I would not surprise me.it does not bother me if it is.a lot of us just use it a another educational tool.


----------



## RoadRash (Sep 29, 2010)

And pretty soon the THOUGHT POLICE will be watching us as well!
IMHO
L8R RR


----------



## Erick3758 (Aug 9, 2011)

Government is a very broad range of people and different branches.i believe some actually want Americans to not be totally dependent on the services America offers daily.i think homeland security watches all kinds of stuff ,looking for the next Timothy mcveigh.


----------



## Jason (Jul 25, 2009)

Even if Big Brother is watching, prepthink is not a crime.

Another member of this forum says she sometimes smiles and waves up at the sky or off into the woods, just in case the satellites or whatever are watching. I always get a chuckle when I think about that.


----------



## Theriot (Aug 17, 2012)

I found myself one day reading pages from DHS and FEMA website and I started to wonder if they were monitoring their own site.


----------



## NaeKid (Oct 17, 2008)

It all boils down to controls.

Who controls who? A father controls the mother. A mother controls a child. A boss controls a father. An investor controls a boss. A provincial employee controls an investor. 


A computer controls us all. That computer is a system and that system is what keeps us enslaved. That system is known as the Matrix. :eyebulge:


----------



## Jimmy24 (Apr 20, 2011)

NaeKid said:


> It all boils down to controls.
> 
> Who controls who? A father controls the mother. A mother controls a child. A boss controls a father. An investor controls a boss. A provincial employee controls an investor.
> 
> A computer controls us all. That computer is a system and that system is what keeps us enslaved. That system is known as the Matrix. :eyebulge:


Neo-Kid.....:ignore:

Jimmy


----------



## NaeKid (Oct 17, 2008)

Jimmy24 said:


> Neo-Kid.....:ignore:
> 
> Jimmy


Neo is one person, Kid is another who believes that Neo saved him, but, Neo tells Kid that he saved himself. Kid, in the end saved Neo by saving Zion so that Neo could save the Matrix and Zion from Agent Smith :laugh:


----------



## Sentry18 (Aug 5, 2012)

No, we are not monitoring you or your internet activity. You are free to openly discussion your feelings on government and social issues. Your anonymity is secure. We are just a regular forum member such as yourself. We will verify that with this statement; we do not always agree with the governments position on any given topic or decision. See, we are one of you. Continue to post in this forum unabated. We will now return you to your regularly scheduled forum.


----------



## Theriot (Aug 17, 2012)

DSH if you are watching here are a few new terms you should be watching for. We're here to help, and vote for me. These are the people you should be investigating. When the people are under more surveillance then the people makes the laws and put themselves above the law there is something wrong.


----------



## Tweto (Nov 26, 2011)

Theriot said:


> DSH if you are watching here are a few new terms you should be watching for. We're here to help, and vote for me. These are the people you should be investigating. When the people are under more surveillance then the people makes the laws and put themselves above the law there is something wrong.

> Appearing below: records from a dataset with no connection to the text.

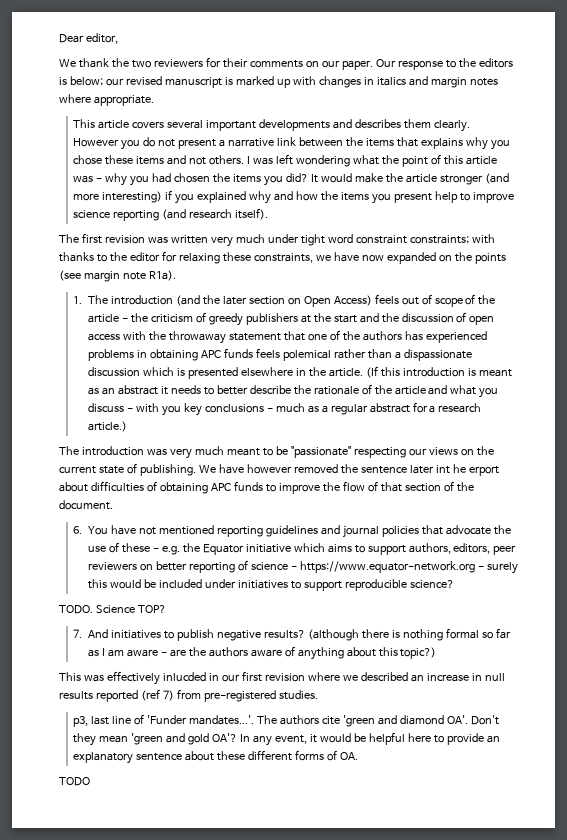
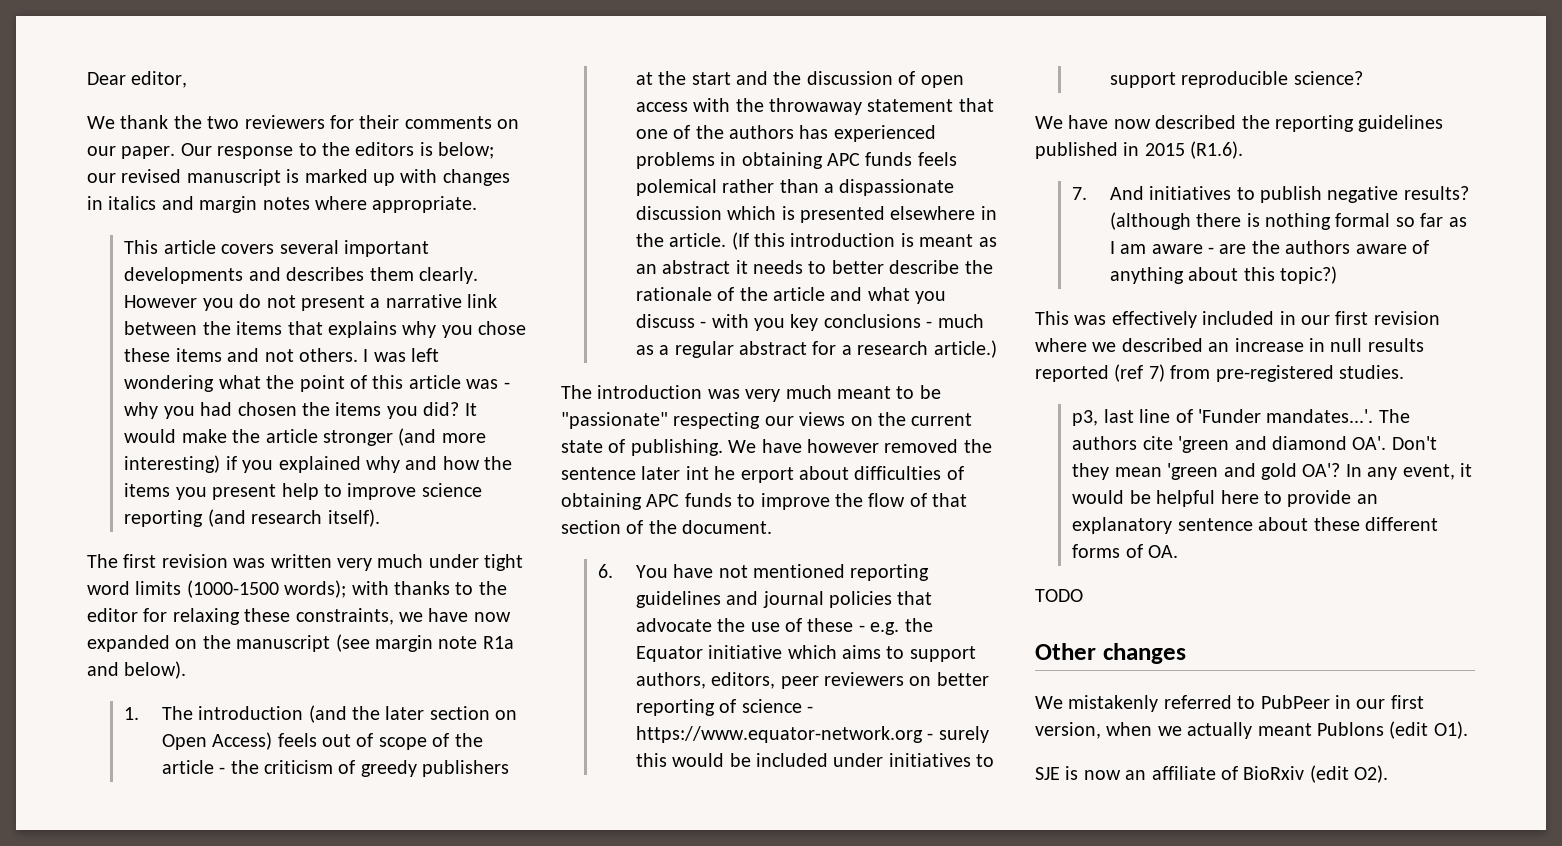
[355,235,469,244] constraint constraints; -> [135,580,347,598] limits (1000-1500 words);
[474,253,506,264] points -> [236,635,331,652] manuscript
[148,270,176,281] R1a). -> [482,636,514,649] [87,661,187,679] R1a and below).
[59,605,166,614] TODO. Science TOP? -> [1035,115,1444,132] [1035,141,1244,159] We have now described the reporting guidelines published in 2015 (R1.6).
[162,672,206,681] inlucded -> [1202,311,1275,325] included
(90, 781) none -> [1035,643,1186,664] [1035,695,1424,712] [1035,721,1468,739] [1035,765,1389,783] // Other changes // We mistakenly referred to PubPeer in our first version, when we actually meant Publons (edit O1). // SJE is now an affiliate of BioRxiv (edit O2).

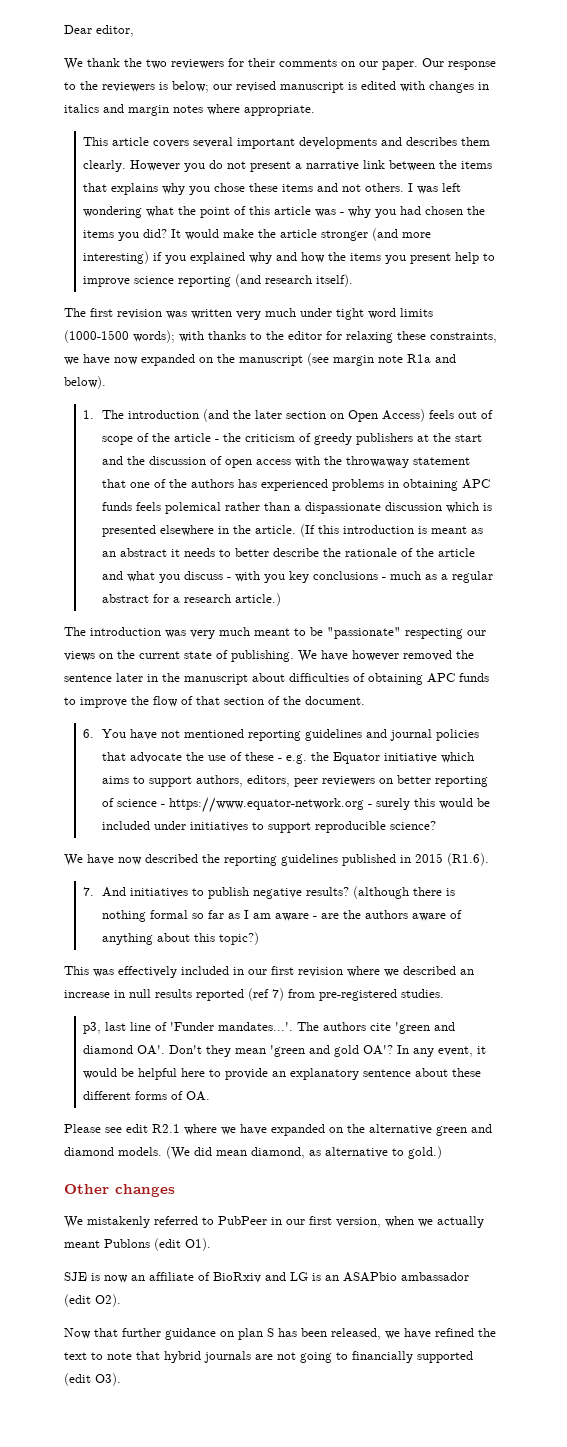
[355,142,415,156] editors -> [102,82,155,92] reviewers
[304,169,395,186] marked up -> [361,81,396,90] edited
[685,466,794,483] int he erport -> [147,673,248,685] in the manuscript
[1035,589,1083,602] TODO -> [64,1124,492,1136] [64,1146,442,1159] Please see edit R2.1 where we have expanded on the alternative green and diamond models. (We did mean diamond, as alternative to gold.)
[1309,765,1389,783] (edit O2). -> [265,1272,469,1282] [64,1294,121,1307] [64,1328,496,1340] [64,1351,473,1363] [64,1373,121,1386] and LG is an ASAPbio ambassador (edit O2). // Now that further guidance on plan S has been released, we have refined the text to note that hybrid journals are not going to financially supported (edit O3).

I agree, DiSH is the route of all trouble. Since DiSH took away the AMC channel, I can't see Walking Dead or Breaking Bad


----------



## db2469 (Jun 11, 2012)

You caught me! I have to 'fess up even though it will mean I will be exterminated by the planners of the New World Order who forced me to infiltrate this subversive site. All of you who own weapons of higher caliber than a bb gun will have those confiscated and your subscriptions to Guns and Ammo magazine terminated. Conservatives are not allowed to have over 3 days worth of food or water rations stockpiled in order that you will be the first to die when the PTB initiate their long-planned conspiracy. I'm giving you warning in ample time to vote straight Democrat in the next election and convert to Islam before all the Bibles are confiscated and maybe, just maybe, your lives will be spared. Please don't blame me, the liberals brainwashed me into thinking their agenda was actually GOOD for America and you can thank Bobbb for forcing me to see things his way, that liberals are 100% to blame for every ill that has befallen this country in the last 50 years.


----------



## TheLazyL (Jun 5, 2012)

RoadRash said:


> And pretty soon the THOUGHT POLICE will be watching us as well!
> IMHO
> L8R RR


Thought Police... I see you're married too.


----------



## Immolatus (Feb 20, 2011)

Sentry18 said:


> No, we are not monitoring you or your internet activity. You are free to openly discussion your feelings on government and social issues. Your anonymity is secure. We are just a regular forum member such as yourself. We will verify that with this statement; we do not always agree with the governments position on any given topic or decision. See, we are one of you. Continue to post in this forum unabated. We will now return you to your regularly scheduled forum.


Ack! *runs away*

*Choice is an illusion, created between those with power, and those without. -The Merovingian.*


----------



## TheLazyL (Jun 5, 2012)

I figured I would be put on " the list" if I joined NRA. 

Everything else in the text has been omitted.